15/8/2013
After walking 100 Meters towards the school I
turn back home. My body is feeling like my bones were all out of glass and I
feel out of breath even though I just started walking. This is very strange,
how can all my physical health and fitness just vanish in so short time? I
sleep and sleep and give it another try to walk outside in the afternoon. I
walk consciously and slowly, like the old ladies here when they are balancing
their harvest on their heads. I walk through the changing vegetation of bigger
and bigger trees, walk further till I arrive to a meadow in front of an
apparently abandoned school. The kids
that are playing in the grass tell me it is their secondary school and they are
just on holidays. Some of them are playing pushing wheels in front of them with
a stick, the girls are picking huckleberry leaves, a vegetable that is very
much eaten here, mostly together with fufu, a nourishing paste made out of
dried, finely ground corn.
The view from this place is amazing, I sit
there for a long time just observing the kids playing, the clouds getting
darker over the shining green grass, and the mountains slowly disappearing
behind it. I ask „When is it gonna rain?“ The answer is yes.

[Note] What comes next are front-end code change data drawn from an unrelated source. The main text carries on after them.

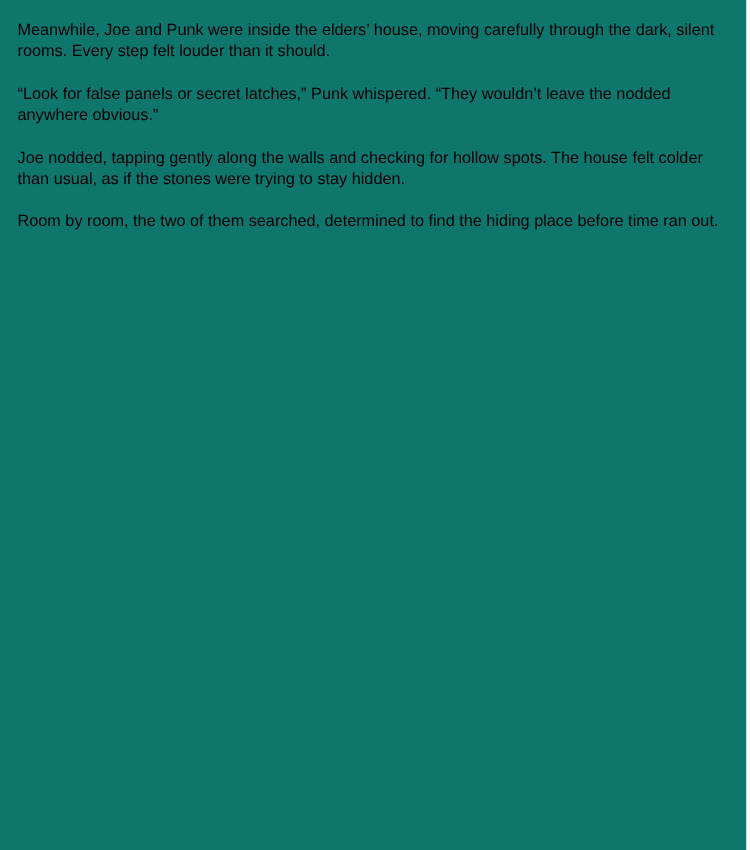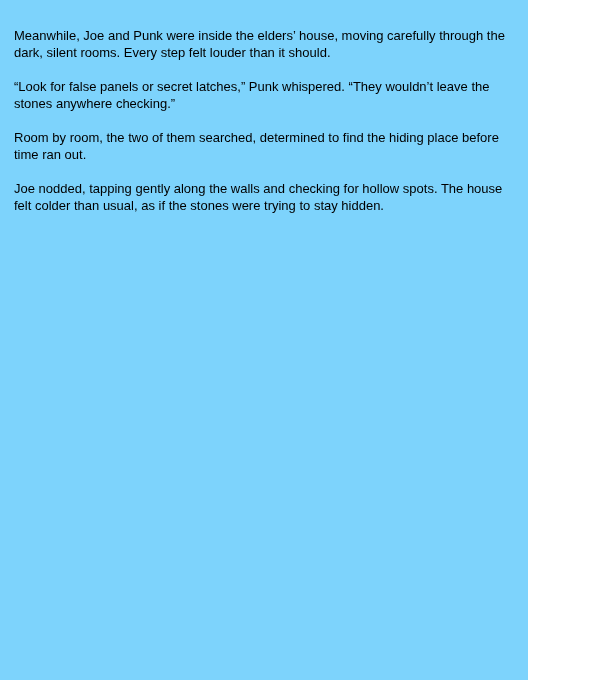--- a/index.html
+++ b/index.html
@@ -15,10 +15,10 @@
   }
   .document-page {
     box-sizing: border-box;
-    width: 528px;
+    width: 597px;
     height: 680px;
-    padding: 27px 14px 0 14px;
-    background: #7dd3fc;
+    padding: 15px 14px 0 14px;
+    background: #0f766e;
     color: #000000;
   }
   .document-page p {

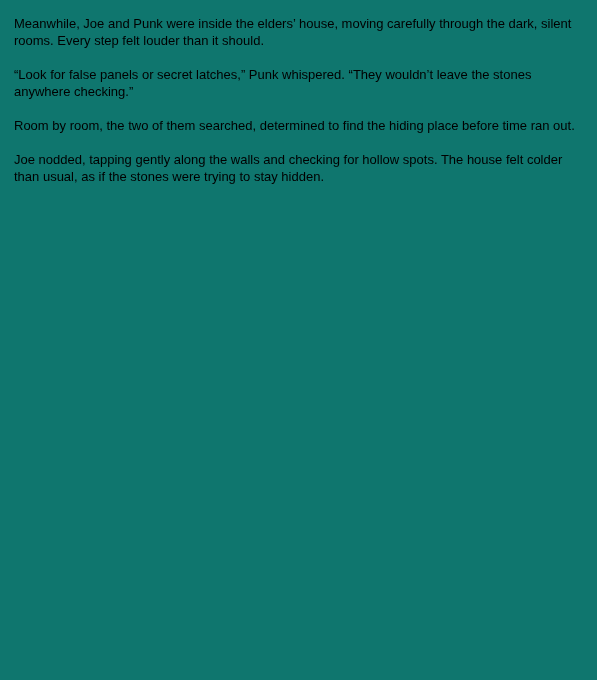--- a/index.html
+++ b/index.html
@@ -36,7 +36,7 @@
 
 <div class="document-page">
   <p>Meanwhile, Joe and Punk were inside the elders’ house, moving carefully through the dark, silent rooms. Every step felt louder than it should.</p>
-  <p>“Look for false panels or secret latches,” Punk whispered. “They wouldn’t leave the stones anywhere checking.”</p>
+  <p>“Look for false panels or secret latches,” Punk whispered. “They wouldn’t leave the nodded anywhere obvious.”</p>
   <p>Room by room, the two of them searched, determined to find the hiding place before time ran out.</p>
   <p>Joe nodded, tapping gently along the walls and checking for hollow spots. The house felt colder than usual, as if the stones were trying to stay hidden.</p>
 </div>

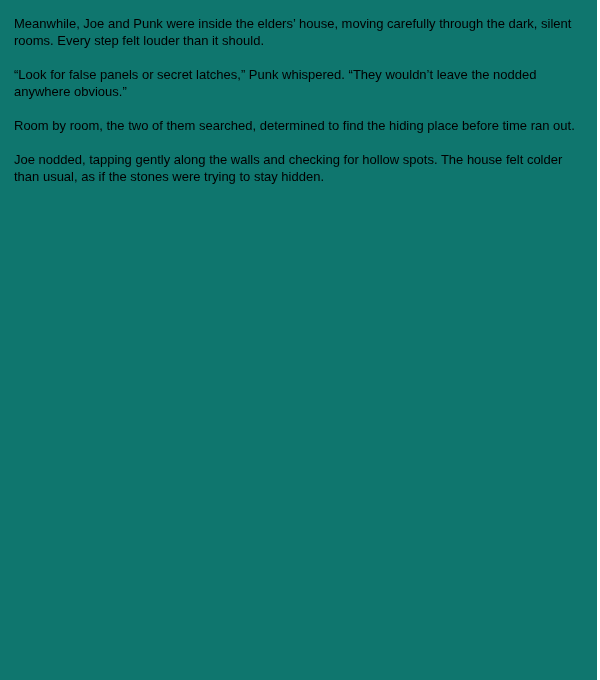--- a/index.html
+++ b/index.html
@@ -37,8 +37,8 @@
 <div class="document-page">
   <p>Meanwhile, Joe and Punk were inside the elders’ house, moving carefully through the dark, silent rooms. Every step felt louder than it should.</p>
   <p>“Look for false panels or secret latches,” Punk whispered. “They wouldn’t leave the nodded anywhere obvious.”</p>
+  <p>Joe nodded, tapping gently along the walls and checking for hollow spots. The house felt colder than usual, as if the stones were trying to stay hidden.</p>
   <p>Room by room, the two of them searched, determined to find the hiding place before time ran out.</p>
-  <p>Joe nodded, tapping gently along the walls and checking for hollow spots. The house felt colder than usual, as if the stones were trying to stay hidden.</p>
 </div>
 
 </body></html>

I insist twice,
the answer is half an hour so I start walking back, with some grandnuts in my
pocket for the way. I cross a little girl that seems to be afraid of me and
hides behind her big sister. I feel like playing a bit with her to take away
her fear – but the opposite happens. As I come closer to her, she starts to cry
terribly and runs away. It is the first time this happens to me, and I feel
very sorry for scaring her so much... the sister explains me „she isn’t used
to, em...“ „white you mean?“ I ask and she says yes.
I realize that I would probably have been
afraid of a black man or woman coming towards me as a child, too. I still wish
I had a chance to take this fear away from her...
14/8/2013
A long school day with lots of surprises.
I woke up with terrible back pain and didn't
think I could actually go to school. I finally stood up and when I went out the
sun was shining, and all my tiredness and pain from the night was suddenly
forgotten. I taught the kids some wordpairs, la guerre et la paix, le vent et
la pluie, la mer et la montagne... I did it intuitively and noticed it was not a
bad idea at all. Through the repetition of those word pairs they would easily
remember the second word when I told them the first... It is a preparation for
a poem that we are going to read tomorrow:
J’attends...
J’attends la pluie moi aussi dit l’oiseau
Dit le désert J’attends
mon heure
J’attends la paix dit le prisonnier
Dit le soldat moi
aussi dit la liberté
J’attends demain J’attends la paix
Dit aujourd’hui dit le soldat
J’attends la nuit tu l’as déjà dit
Dit la luciole Je
sais dit le soldat
Moi aussi dit l’astronome J’attends un
enfant
Moi aussi dit l’étoile dit la mère
J’attends le vent J’attends tout
Dit la fleur de pissenlit dit l’enfant
(Hubert Mingarelli: Le secret du funambule)
In the break, I start taking pictures of the
kids running and doing cart wheels and handstands in the grass. I managed not to
attract all their attention so that they would just continue their game. Later
on they started performing for the camera, singing a song and dancing in a
line, coming towards the camera. I liked very much the effect of them coming
closer and closer towards the lens while dancing. I wonder why they are so
self confident in front of the camera and in the same time so shy when talking
to them. Some don’t even look into my eyes but keep searching something on the
ground, trying to hide away... Sometimes I have to ask many times and sit
beneath them to get an answer to my question.